Aktualna wersja na dzień 12:40, 16 wrz 2015

Epidemia dżumy 1709-1711 – epidemia choroby zakaźnej zwanej także zarazą morową, czarną śmiercią lub morem, przenoszonej przez gryzonie i pustoszącej Prusy Wschodnie na początku XVIII stulecia. Była bezpośrednim efektem III wojny północnej toczącej się pomiędzy Prusami, Saksonią, Hanowerem, Rosją, Królestwem Danii i Norwegii z jednej strony, a Szwecją z drugiej. Od 1700 roku walki toczyły się również na terytorium Rzeczpospolitej Obojga Narodów, która formalnie pozostawała neutralna do 1704 roku. Przemarsze wojsk szwedzkich, które w 1701 roku przekroczyły granice Rzeczpospolitej, stały się podstawowym źródłem choroby, którą po raz pierwszy odnotowano w lazarecie w Pińczowie.

Ochronny ubiór medyka w okresie walki z epidemią dżumy w XVIII wieku.
Źródło: Commons Wikimedia [dostęp: 10.11.2014]

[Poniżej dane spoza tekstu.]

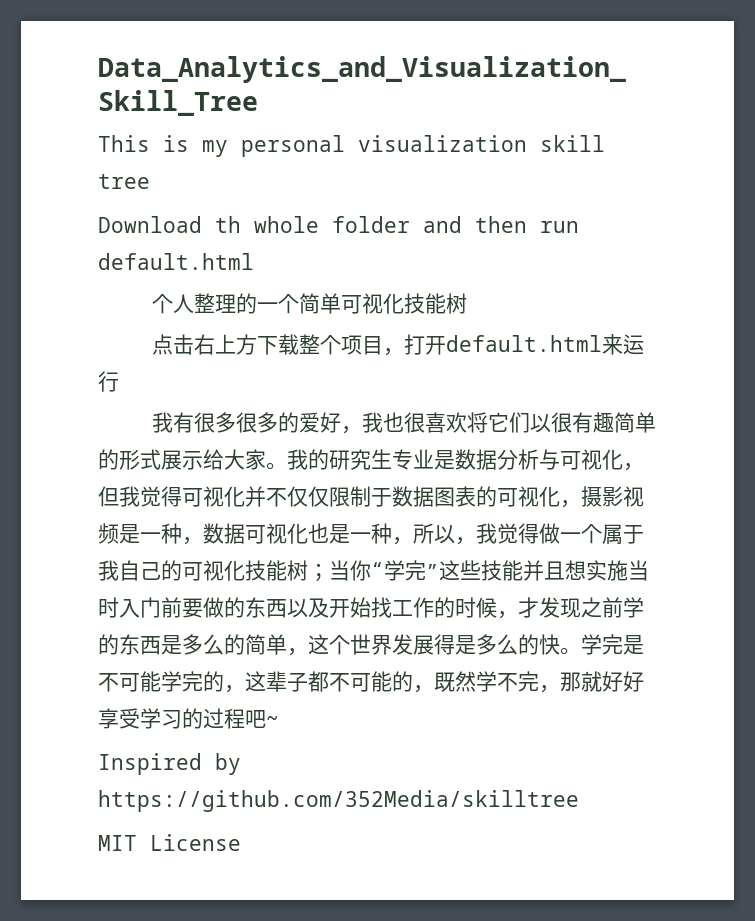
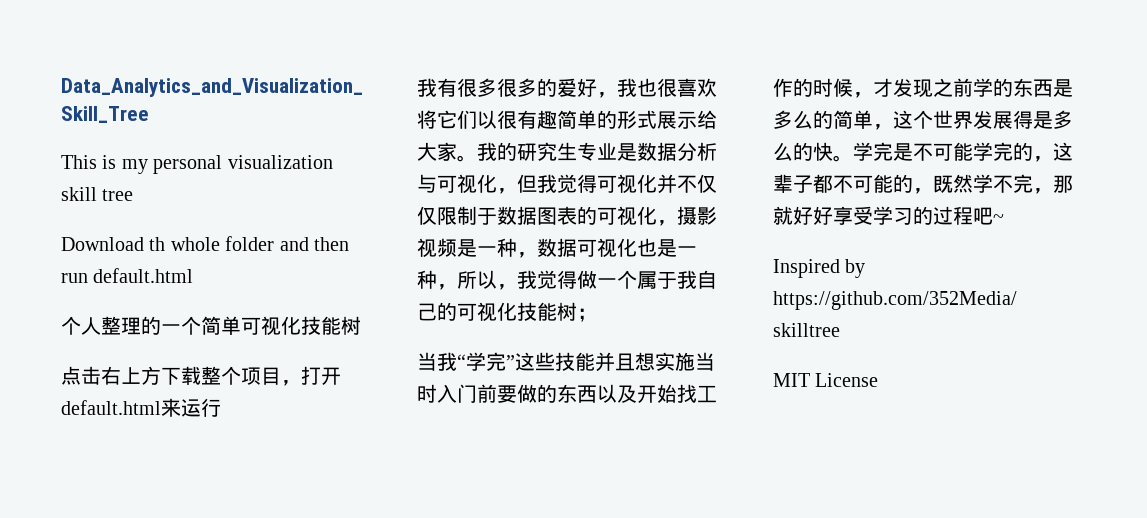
[329,560,371,581] 当你 -> [417,352,457,371] // 当我

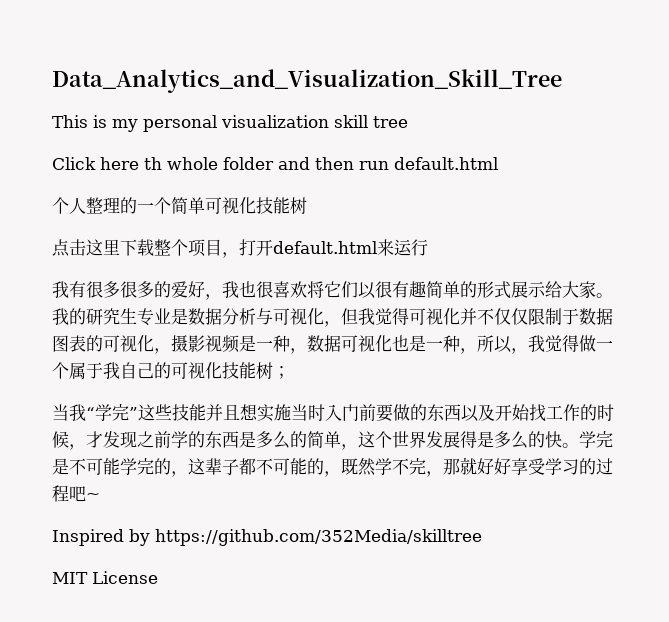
[61,237,144,251] Download -> [52,157,139,170] Click here
[101,366,161,385] 右上方 -> [86,239,120,256] 这里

Przyczyny wybuchu epidemii i jej pierwsze ogniska

Spustoszenie gospodarki, przede wszystkim rolnictwa, brud, ogromne zniszczenia i dramatyczne zubożenie ludności w krótkim czasie doprowadziło do diametralnego wzrostu śmiertelności, klęski głodu i całkowitej bezbronności w starciu z epidemią. Niestety, nikt nie miał świadomości, że choroba rozprzestrzenia się za pośrednictwem grasujących szczurów, pcheł, wszy i pluskiew. W 1704 roku jej ognisko wybuchło we Lwowie. Wówczas władze Królewca podjęły kroki o charakterze ochronnym, które miały zapobiec rozprzestrzenieniu się dżumy: zaostrzono kontrolę graniczną, wobec podróżnych zaczęto stosować obowiązek kwarantanny.

Trzy lata później epidemia zaczęła zagrażać bezpośrednio ziemiom pruskim. Podjęto wówczas decyzję o całkowitym zamknięciu granicy z Polską. Uniknięcie rozwoju epidemii w owym okresie było jednak praktycznie niemożliwe. Latem 1708 roku dżuma dotarła do Prus Książęcych. Pierwszy odnotowany przypadek choroby wystąpił we wsi i majątku Białuty, w obecnym powiecie działdowskim. Miejscowość została praktycznie odcięta od świata - liczono, że poprzez odseparowanie mieszkańców uda się powstrzymać epidemię.

Podobna sytuacja miała miejsce w Olsztynku. We wrześniu 1708 roku dżuma została przywleczona przez syna miejscowego kapelusznika. Doprowadziło to do śmierci całej jego rodziny i zarażenia osób odwiedzających ich dom. Część przerażonych mieszkańców uciekła do pobliskich lasów. Olsztynek został otoczony przez wojsko, a mieszkańcy pozbawieni kontaktu ze światem zewnętrznym. Brak jedzenia doprowadził wreszcie do buntu zrozpaczonych ludzi, którzy zajęli państwowe magazyny zbożowe. Z pomocą przyszli również mieszkańcy Ostródy, Pasłęka i Morąga. Dostarczono żywność, a przede wszystkim lekarstwa. Pojawili się wreszcie lekarze, którzy niestety niewiele mogli zrobić. W tym samym roku objawy dżumy pojawiły się w Gryźlinach pod Olsztynem. Do samego Olsztyna epidemię miał przywlec mieszkaniec Giedajt.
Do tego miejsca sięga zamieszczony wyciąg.